Once a spot untouched by the growing spread of gentrification, a controversial city plan to reshape this enclave leaves locals wondering if they’ll be pushed out of the community they love, The New York Post reports.

“I wish it would stay hidden,” said Nayma Silver, a millennial who’s lived in Inwood since her family moved there more than 20 years ago.

Silver’s cherished memories include trick-or-treating at bodegas along Academy Street and Broadway, and volunteering to teach literacy at a McDonald’s on Dyckman Street, according to The New York Post.

“The rezoning would change the feeling of the neighborhood,” she said. “It wouldn’t feel like a home.”

The de Blasio administration wants to open new parts of Inwood to residential construction.
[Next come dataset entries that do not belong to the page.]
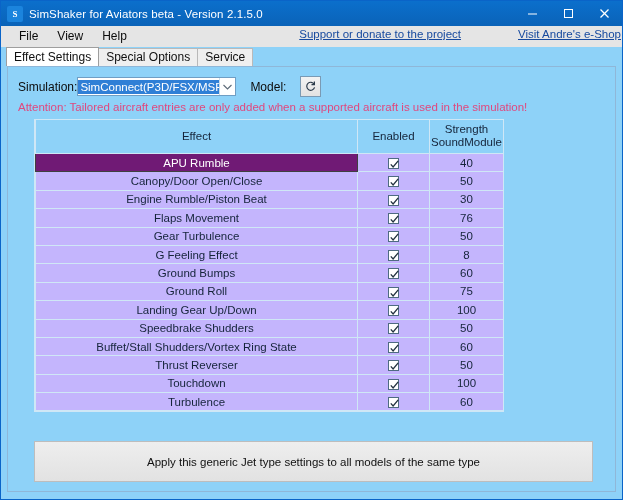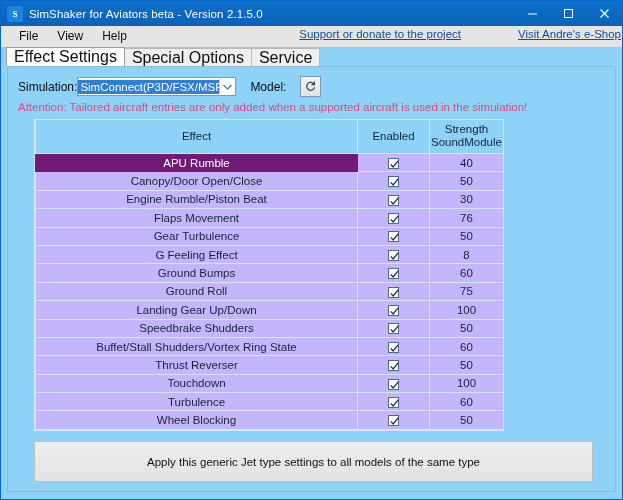--- a/index.html
+++ b/index.html
@@ -131,7 +131,7 @@
     box-sizing: border-box;
   }
   .tab {
-    font-size: 16px;
+    font-size: 12px;
     color: #101010;
     padding: 1px 7px 2px 7px;
     background: #efefef;

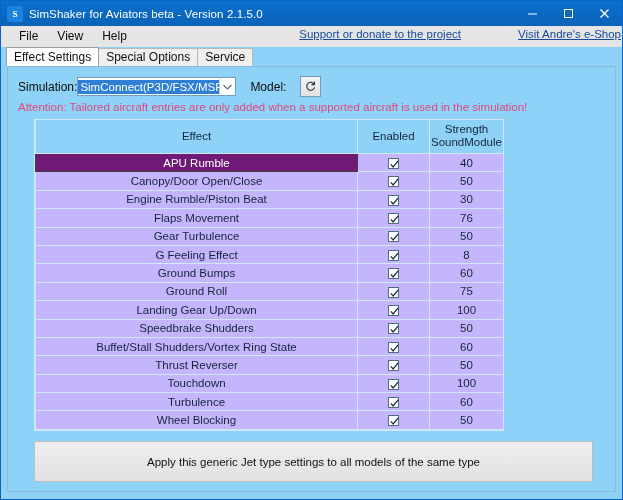--- a/index.html
+++ b/index.html
@@ -500,13 +500,6 @@
                     </svg></span></td>
                 <td>60</td>
               </tr>
-              <tr>
-                <td class="effect-cell">Wheel Blocking</td>
-                <td><span class="cbx"><svg width="11" height="11" viewBox="0 0 11 11">
-                      <path d="M1.8 5.4 L4.1 8 L9.2 1.8" fill="none" stroke="#22303f" stroke-width="1.3"></path>
-                    </svg></span></td>
-                <td>50</td>
-              </tr>
             </tbody>
         </table>
       </div>

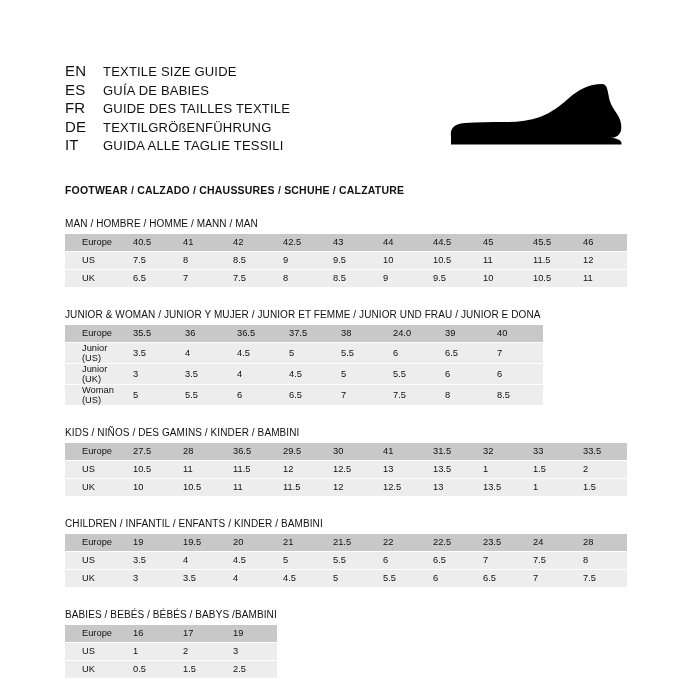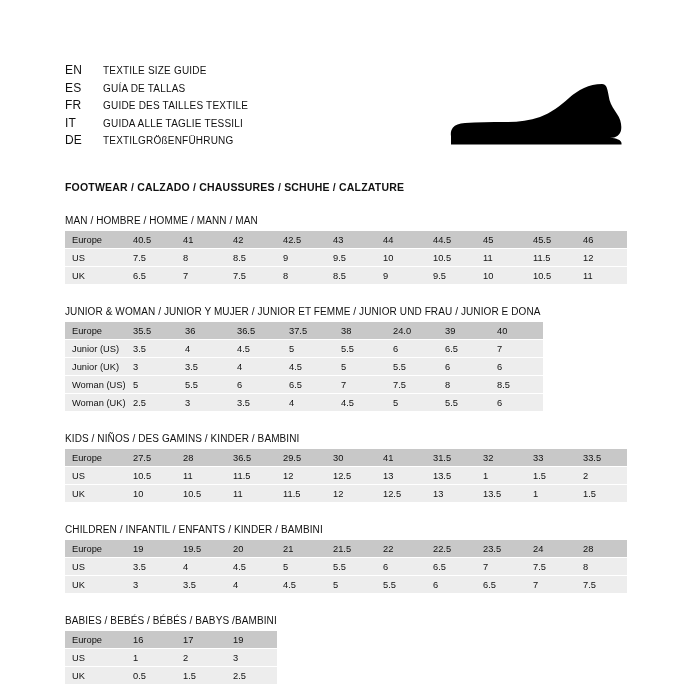--- a/index.html
+++ b/index.html
@@ -38,7 +38,7 @@
   }
   .lang-code {
     width: 38px;
-    font-size: 12px;
+    font-size: 15px;
     letter-spacing: 0.2px;
     color: #111;
   }

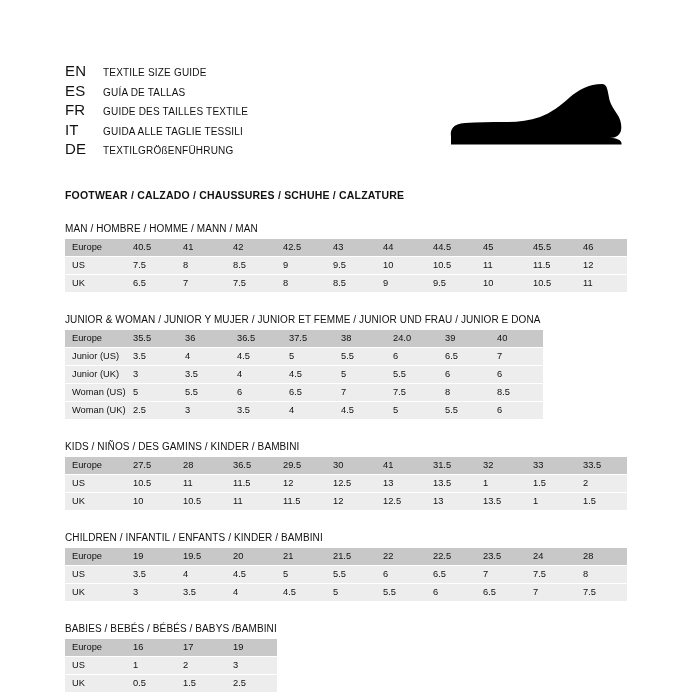--- a/index.html
+++ b/index.html
@@ -43,7 +43,7 @@
     color: #111;
   }
   .lang-title {
-    font-size: 10px;
+    font-size: 13px;
     letter-spacing: 0.2px;
     color: #111;
   }

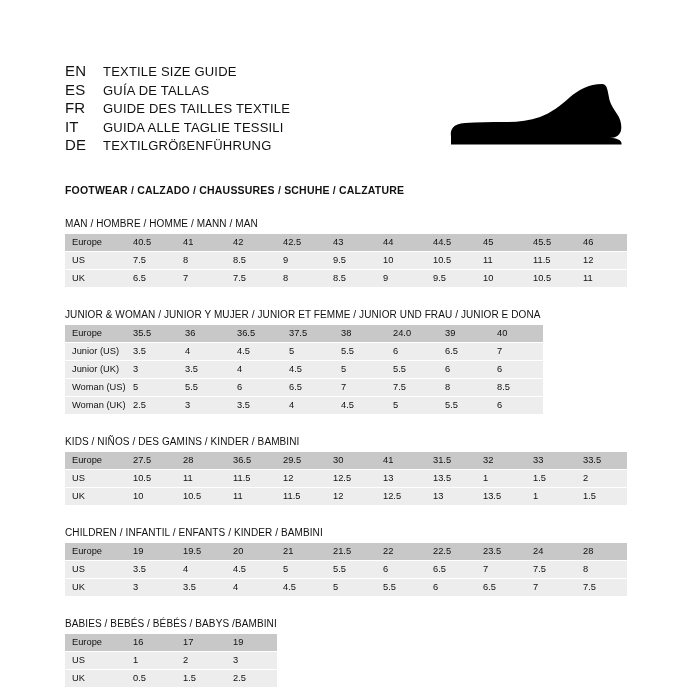--- a/index.html
+++ b/index.html
@@ -123,7 +123,7 @@
       </div>
       <div class="lang-row">
         <span class="lang-code">ES</span>
-        <span class="lang-title">GUÍA DE TALLAS</span>
+        <span class="lang-title">GUÍA DE BABIES</span>
       </div>
       <div class="lang-row">
         <span class="lang-code">FR</span>

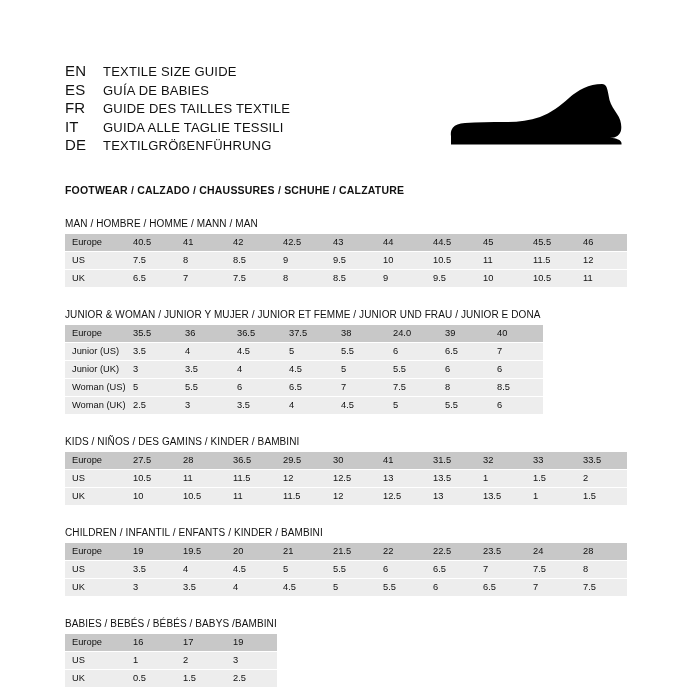--- a/index.html
+++ b/index.html
@@ -130,12 +130,12 @@
         <span class="lang-title">GUIDE DES TAILLES TEXTILE</span>
       </div>
       <div class="lang-row">
+        <span class="lang-code">DE</span>
+        <span class="lang-title">TEXTILGRÖßENFÜHRUNG</span>
+      </div>
+      <div class="lang-row">
         <span class="lang-code">IT</span>
         <span class="lang-title">GUIDA ALLE TAGLIE TESSILI</span>
-      </div>
-      <div class="lang-row">
-        <span class="lang-code">DE</span>
-        <span class="lang-title">TEXTILGRÖßENFÜHRUNG</span>
       </div>
     </div>
 

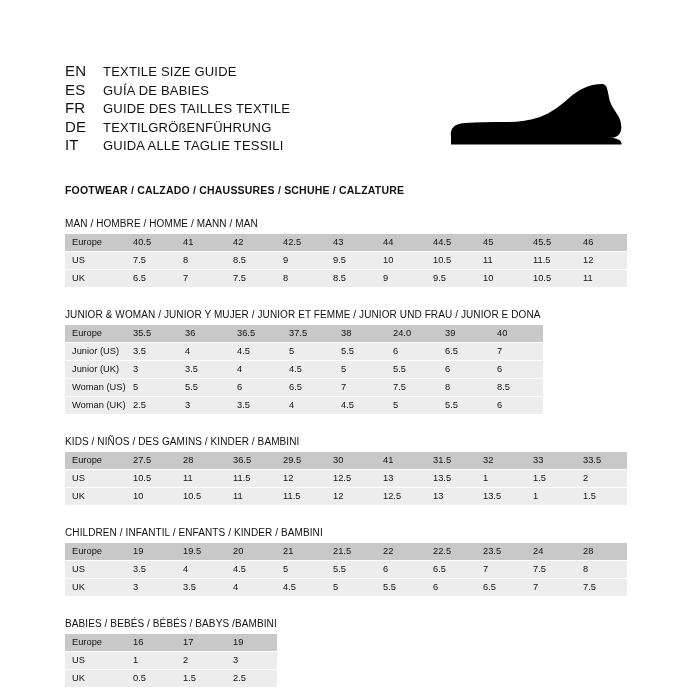--- a/index.html
+++ b/index.html
@@ -97,7 +97,7 @@
     background: #ededed;
   }
   table.size td.lbl {
-    padding-left: 7px;
+    padding-left: 17px;
   }
   table.size td.val {
     padding-left: 6px;

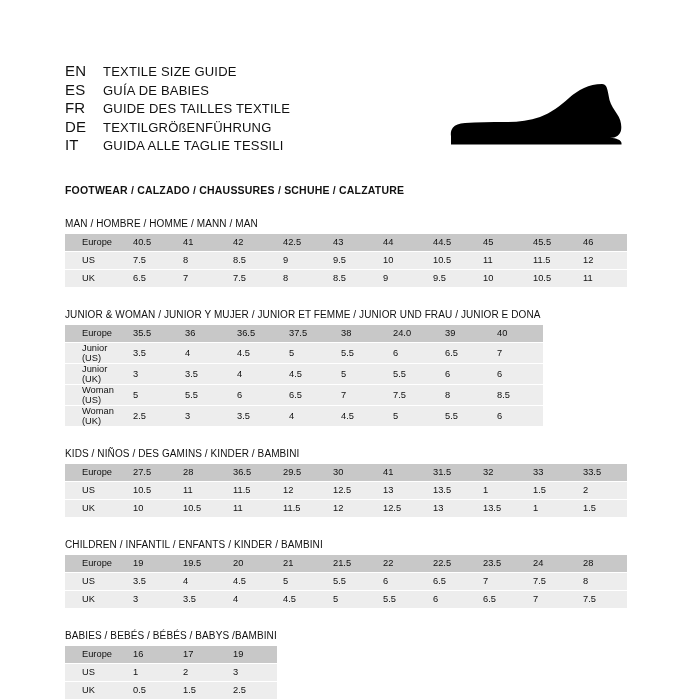--- a/index.html
+++ b/index.html
@@ -268,17 +268,6 @@
         <td class="val">8</td>
         <td class="val">8.5</td>
       </tr>
-      <tr class="body">
-        <td class="lbl">Woman (UK)</td>
-        <td class="val">2.5</td>
-        <td class="val">3</td>
-        <td class="val">3.5</td>
-        <td class="val">4</td>
-        <td class="val">4.5</td>
-        <td class="val">5</td>
-        <td class="val">5.5</td>
-        <td class="val">6</td>
-      </tr>
     </tbody>
       </table>
   </div>

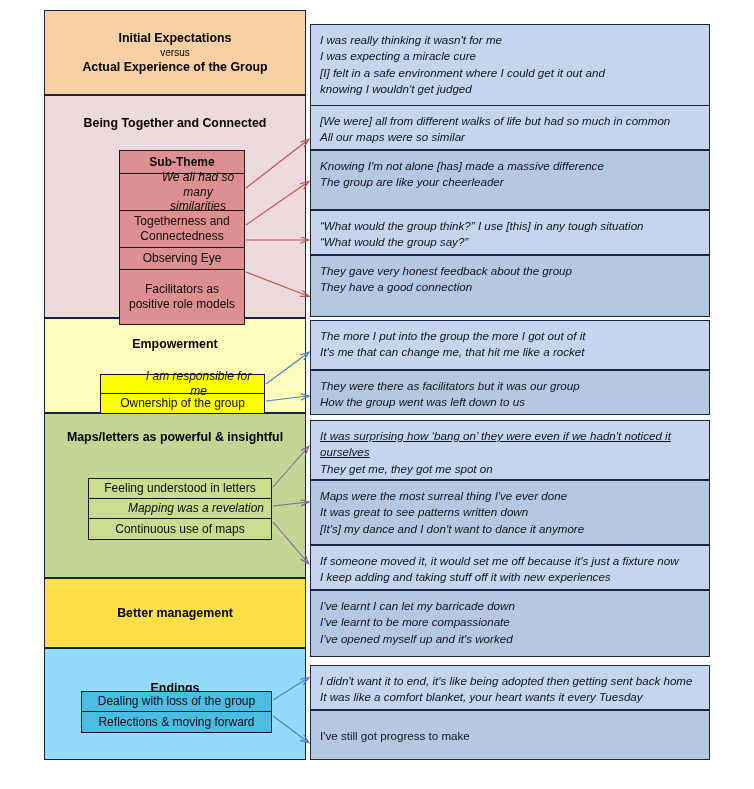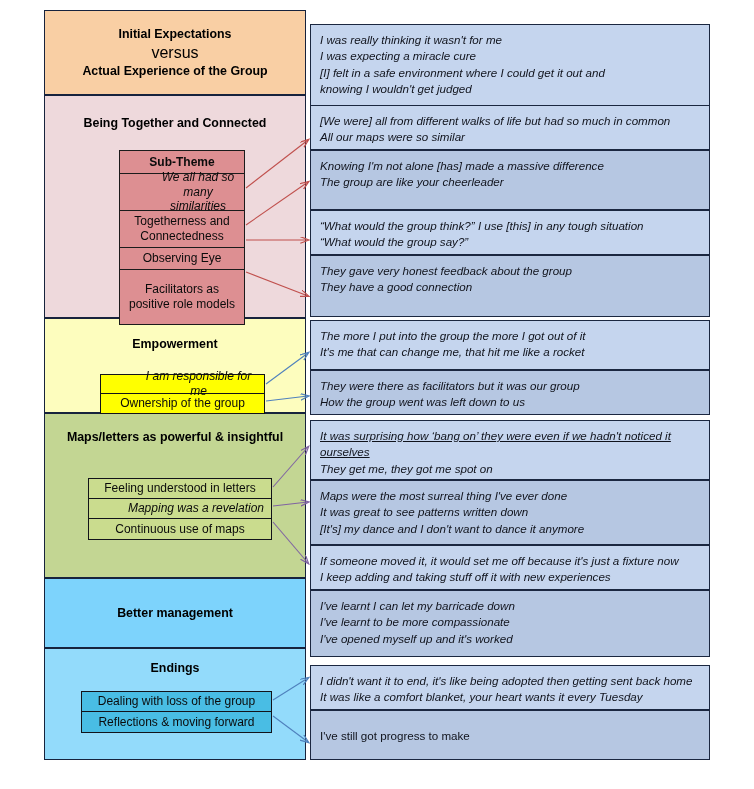--- a/index.html
+++ b/index.html
@@ -109,7 +109,7 @@
   <div class="theme" style="top:10px; height:85px; background:#f9cfa4; justify-content:center;">
     <div class="theme-title">
       <div>Initial Expectations</div>
-      <div style="font-weight:normal;font-size:16px;">versus</div>
+      <div style="font-weight:normal;font-size:10px;">versus</div>
       <div>Actual Experience of the Group</div>
     </div>
   </div>

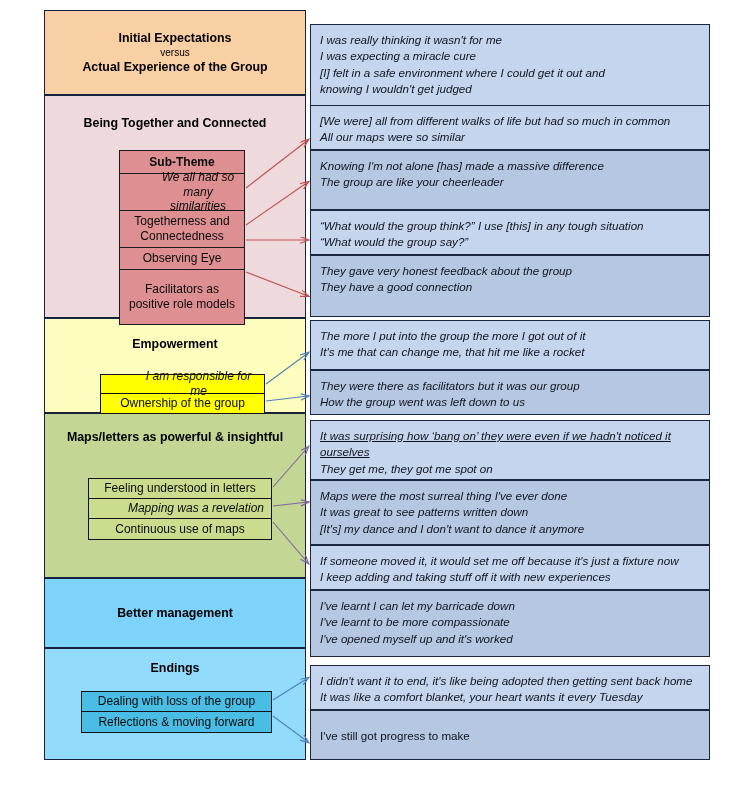--- a/index.html
+++ b/index.html
@@ -132,7 +132,7 @@
     </div>
   </div>
 
-  <div class="theme" style="top:578px; height:70px; background:#7dd3fc; justify-content:center;">
+  <div class="theme" style="top:578px; height:70px; background:#fde047; justify-content:center;">
     <div class="theme-title">
       <div>Better management</div>
     </div>

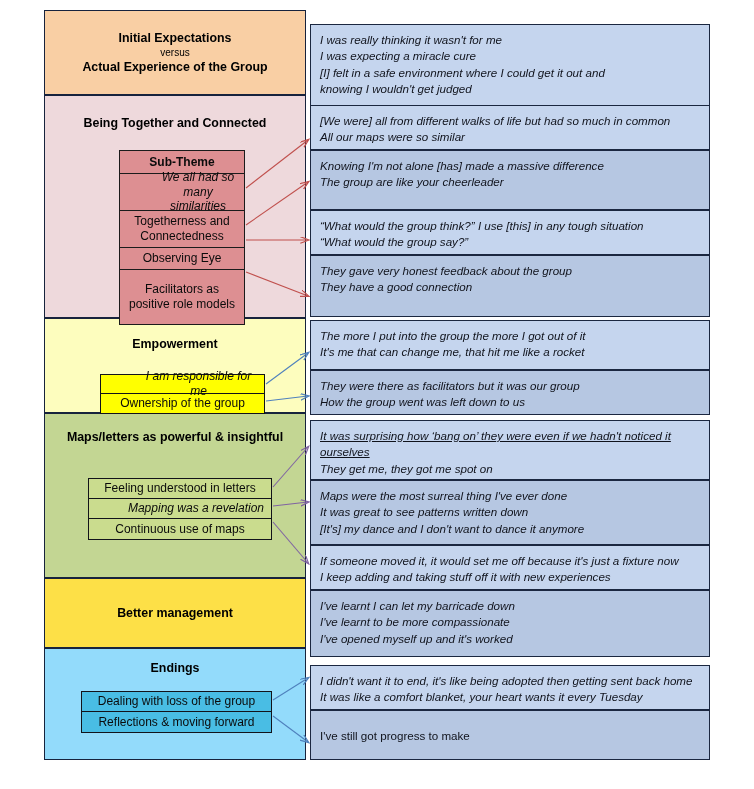--- a/index.html
+++ b/index.html
@@ -139,7 +139,7 @@
   </div>
 
   <div class="theme" style="top:648px; height:112px; background:#93dbfb;">
-    <div class="theme-title" style="margin-top:11px;">
+    <div class="theme-title" style="margin-top:31px;">
       <div>Endings</div>
     </div>
   </div>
He wants to encourage 4,348 new housing units over the next 15 years. A portion of them would have to be “affordable,” according to The New York Post.

The City Council is expected to approve the rezoning in early August, The New York Post reports.

But locals like Silver say the plan would drive up rents, force mom-and-pop shops to close and force longtime residents to find housing elsewhere. Fifty-three percent of the roughly 42,676 current residents are Dominican, with another 22 percent identifying as Latino from other backgrounds, according to The New York Post.

“It’s an ethnic cleansing,” Lena Melendez said. The 53 year old is part of am anti-rezoning group named Northern Manhattan is Not for Sale.

“We reject the notion that this is an ethnic cleansing,” said James Patchett, president of the city’s Economic Development Corporation. “I totally understand the concerns,” she said. She added that “we can’t do nothing because we’re afraid.”

Manhattan’s Democratic Borough President Gale Brewer is among the plan’s opponents, saying it needs more short-term benefits to locals. Her office estimated the rezoning could push out more than 150 independent family businesses, and many of those businesses are owned by immigrants, according to The New York Post.

“Small businesses are already being forced out because commercial landlords are not renewing their leases in anticipation of the rezoning going through,” Karla Fisk of the Inwood Small Business Coalition said. “It will result in mass displacement of people of color.”

The fate of the rezoning rests on the neighborhood’s Democratic councilman, Ydanis Rodriguez.

Rodriguez told The New York Post that while he supports rezoning to revitalize Inwood and increase housing, “the plan definitely should go through some modification” before the vote. He’d like more of the community’s concerns addressed, including disputes over use of public space, schools and the infrastructure needed to accommodate new residents.

Silver wants the city to put a moratorium on all pending rezonings to see the long-term effects of plans already approved for other neighborhoods. She worries Spanish-speaking residents haven’t gotten enough input, according to The New York Post.

“I feel like I’m being lied to,” Silver said. “Let Inwood be Inwood.”